▼
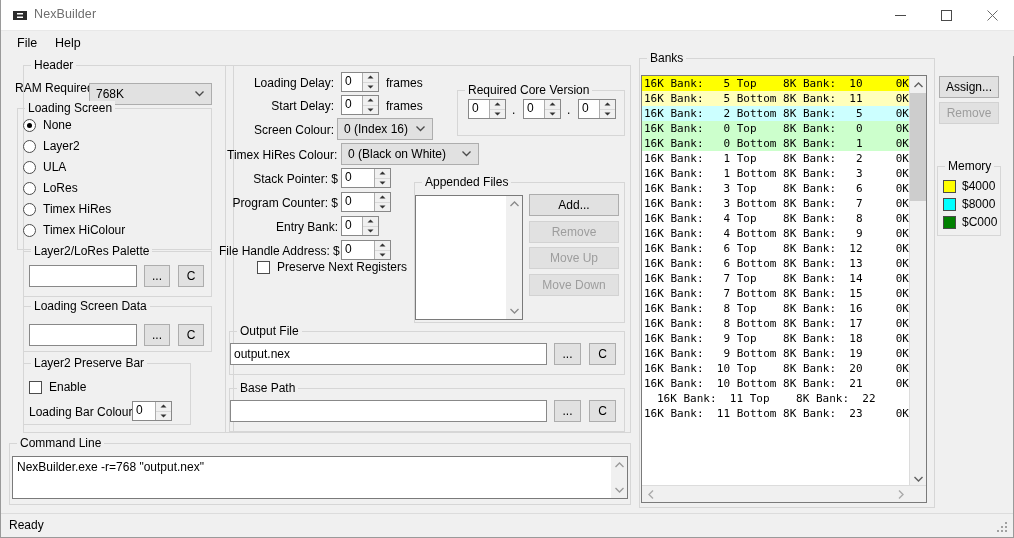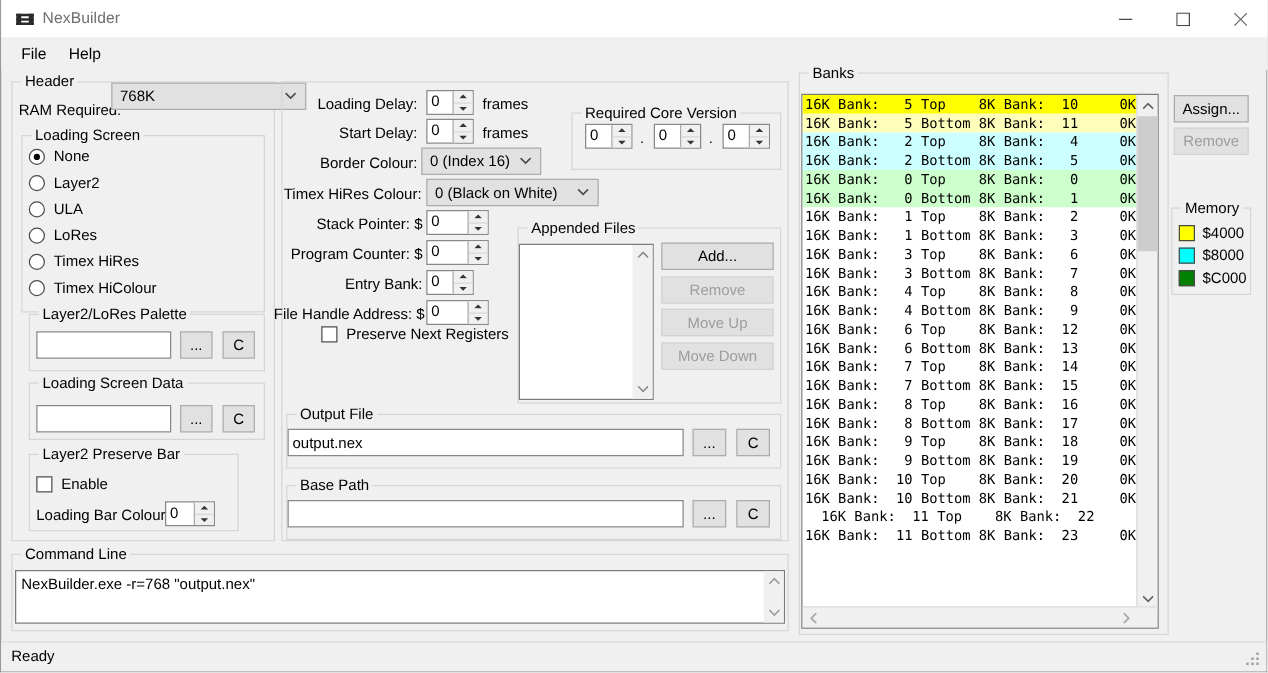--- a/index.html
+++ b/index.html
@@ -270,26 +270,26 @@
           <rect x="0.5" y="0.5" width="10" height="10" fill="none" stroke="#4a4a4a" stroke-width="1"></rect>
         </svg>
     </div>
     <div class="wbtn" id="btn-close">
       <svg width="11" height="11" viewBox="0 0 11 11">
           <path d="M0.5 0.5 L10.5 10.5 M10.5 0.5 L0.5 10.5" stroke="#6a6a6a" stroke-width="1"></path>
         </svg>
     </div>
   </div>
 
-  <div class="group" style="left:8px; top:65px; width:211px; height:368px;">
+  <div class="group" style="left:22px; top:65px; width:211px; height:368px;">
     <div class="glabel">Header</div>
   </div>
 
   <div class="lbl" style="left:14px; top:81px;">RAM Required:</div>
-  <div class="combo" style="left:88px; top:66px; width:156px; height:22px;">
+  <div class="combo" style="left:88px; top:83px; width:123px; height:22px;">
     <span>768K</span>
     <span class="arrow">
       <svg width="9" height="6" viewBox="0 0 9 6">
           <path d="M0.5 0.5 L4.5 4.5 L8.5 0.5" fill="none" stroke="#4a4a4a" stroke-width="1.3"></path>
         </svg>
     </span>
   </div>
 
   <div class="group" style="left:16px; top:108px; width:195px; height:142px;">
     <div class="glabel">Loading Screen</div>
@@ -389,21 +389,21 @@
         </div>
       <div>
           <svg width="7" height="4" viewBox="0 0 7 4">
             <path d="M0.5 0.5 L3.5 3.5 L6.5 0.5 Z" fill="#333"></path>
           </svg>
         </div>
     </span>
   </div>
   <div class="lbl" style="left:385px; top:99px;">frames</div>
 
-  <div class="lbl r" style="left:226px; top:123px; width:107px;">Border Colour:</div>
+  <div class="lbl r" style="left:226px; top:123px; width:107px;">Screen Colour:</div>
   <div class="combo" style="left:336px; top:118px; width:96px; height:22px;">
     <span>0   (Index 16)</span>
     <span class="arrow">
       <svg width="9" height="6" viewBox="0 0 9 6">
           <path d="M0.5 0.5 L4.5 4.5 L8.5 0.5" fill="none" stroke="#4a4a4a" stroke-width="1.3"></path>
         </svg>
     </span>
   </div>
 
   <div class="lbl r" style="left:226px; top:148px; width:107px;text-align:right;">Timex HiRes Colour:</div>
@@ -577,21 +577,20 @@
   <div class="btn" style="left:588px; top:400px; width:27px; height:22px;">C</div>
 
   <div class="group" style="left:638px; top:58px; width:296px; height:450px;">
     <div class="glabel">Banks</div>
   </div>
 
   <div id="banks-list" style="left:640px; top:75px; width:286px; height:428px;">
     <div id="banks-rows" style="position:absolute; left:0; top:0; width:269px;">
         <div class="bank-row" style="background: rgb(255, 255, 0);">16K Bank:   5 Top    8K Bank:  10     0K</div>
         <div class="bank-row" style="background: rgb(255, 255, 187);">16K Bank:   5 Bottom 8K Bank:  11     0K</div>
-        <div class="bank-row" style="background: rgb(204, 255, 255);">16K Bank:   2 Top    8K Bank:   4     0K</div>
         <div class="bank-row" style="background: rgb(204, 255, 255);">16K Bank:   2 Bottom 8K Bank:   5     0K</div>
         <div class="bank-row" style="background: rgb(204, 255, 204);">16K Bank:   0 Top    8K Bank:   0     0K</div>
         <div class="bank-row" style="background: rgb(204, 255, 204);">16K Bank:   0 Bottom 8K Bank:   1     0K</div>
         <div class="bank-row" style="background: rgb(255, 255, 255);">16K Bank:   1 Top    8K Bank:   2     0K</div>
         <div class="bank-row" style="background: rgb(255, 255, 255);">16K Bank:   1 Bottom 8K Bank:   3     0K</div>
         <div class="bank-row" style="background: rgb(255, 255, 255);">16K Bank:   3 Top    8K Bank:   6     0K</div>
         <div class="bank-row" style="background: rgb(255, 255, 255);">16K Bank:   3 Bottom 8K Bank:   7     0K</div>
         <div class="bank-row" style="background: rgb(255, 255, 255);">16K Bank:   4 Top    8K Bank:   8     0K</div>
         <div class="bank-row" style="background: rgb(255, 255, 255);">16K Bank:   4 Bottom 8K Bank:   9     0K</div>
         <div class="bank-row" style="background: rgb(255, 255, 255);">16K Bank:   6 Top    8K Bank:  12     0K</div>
▲
Task brief – Give the data again exactly as written, with all pictures left out.

Answer space –
--- a/index.html
+++ b/index.html
@@ -270,26 +270,26 @@
           <rect x="0.5" y="0.5" width="10" height="10" fill="none" stroke="#4a4a4a" stroke-width="1"></rect>
         </svg>
     </div>
     <div class="wbtn" id="btn-close">
       <svg width="11" height="11" viewBox="0 0 11 11">
           <path d="M0.5 0.5 L10.5 10.5 M10.5 0.5 L0.5 10.5" stroke="#6a6a6a" stroke-width="1"></path>
         </svg>
     </div>
   </div>
 
-  <div class="group" style="left:8px; top:65px; width:211px; height:368px;">
+  <div class="group" style="left:22px; top:65px; width:211px; height:368px;">
     <div class="glabel">Header</div>
   </div>
 
   <div class="lbl" style="left:14px; top:81px;">RAM Required:</div>
-  <div class="combo" style="left:88px; top:66px; width:156px; height:22px;">
+  <div class="combo" style="left:88px; top:83px; width:123px; height:22px;">
     <span>768K</span>
     <span class="arrow">
       <svg width="9" height="6" viewBox="0 0 9 6">
           <path d="M0.5 0.5 L4.5 4.5 L8.5 0.5" fill="none" stroke="#4a4a4a" stroke-width="1.3"></path>
         </svg>
     </span>
   </div>
 
   <div class="group" style="left:16px; top:108px; width:195px; height:142px;">
     <div class="glabel">Loading Screen</div>
@@ -389,21 +389,21 @@
         </div>
       <div>
           <svg width="7" height="4" viewBox="0 0 7 4">
             <path d="M0.5 0.5 L3.5 3.5 L6.5 0.5 Z" fill="#333"></path>
           </svg>
         </div>
     </span>
   </div>
   <div class="lbl" style="left:385px; top:99px;">frames</div>
 
-  <div class="lbl r" style="left:226px; top:123px; width:107px;">Border Colour:</div>
+  <div class="lbl r" style="left:226px; top:123px; width:107px;">Screen Colour:</div>
   <div class="combo" style="left:336px; top:118px; width:96px; height:22px;">
     <span>0   (Index 16)</span>
     <span class="arrow">
       <svg width="9" height="6" viewBox="0 0 9 6">
           <path d="M0.5 0.5 L4.5 4.5 L8.5 0.5" fill="none" stroke="#4a4a4a" stroke-width="1.3"></path>
         </svg>
     </span>
   </div>
 
   <div class="lbl r" style="left:226px; top:148px; width:107px;text-align:right;">Timex HiRes Colour:</div>
@@ -577,21 +577,20 @@
   <div class="btn" style="left:588px; top:400px; width:27px; height:22px;">C</div>
 
   <div class="group" style="left:638px; top:58px; width:296px; height:450px;">
     <div class="glabel">Banks</div>
   </div>
 
   <div id="banks-list" style="left:640px; top:75px; width:286px; height:428px;">
     <div id="banks-rows" style="position:absolute; left:0; top:0; width:269px;">
         <div class="bank-row" style="background: rgb(255, 255, 0);">16K Bank:   5 Top    8K Bank:  10     0K</div>
         <div class="bank-row" style="background: rgb(255, 255, 187);">16K Bank:   5 Bottom 8K Bank:  11     0K</div>
-        <div class="bank-row" style="background: rgb(204, 255, 255);">16K Bank:   2 Top    8K Bank:   4     0K</div>
         <div class="bank-row" style="background: rgb(204, 255, 255);">16K Bank:   2 Bottom 8K Bank:   5     0K</div>
         <div class="bank-row" style="background: rgb(204, 255, 204);">16K Bank:   0 Top    8K Bank:   0     0K</div>
         <div class="bank-row" style="background: rgb(204, 255, 204);">16K Bank:   0 Bottom 8K Bank:   1     0K</div>
         <div class="bank-row" style="background: rgb(255, 255, 255);">16K Bank:   1 Top    8K Bank:   2     0K</div>
         <div class="bank-row" style="background: rgb(255, 255, 255);">16K Bank:   1 Bottom 8K Bank:   3     0K</div>
         <div class="bank-row" style="background: rgb(255, 255, 255);">16K Bank:   3 Top    8K Bank:   6     0K</div>
         <div class="bank-row" style="background: rgb(255, 255, 255);">16K Bank:   3 Bottom 8K Bank:   7     0K</div>
         <div class="bank-row" style="background: rgb(255, 255, 255);">16K Bank:   4 Top    8K Bank:   8     0K</div>
         <div class="bank-row" style="background: rgb(255, 255, 255);">16K Bank:   4 Bottom 8K Bank:   9     0K</div>
         <div class="bank-row" style="background: rgb(255, 255, 255);">16K Bank:   6 Top    8K Bank:  12     0K</div>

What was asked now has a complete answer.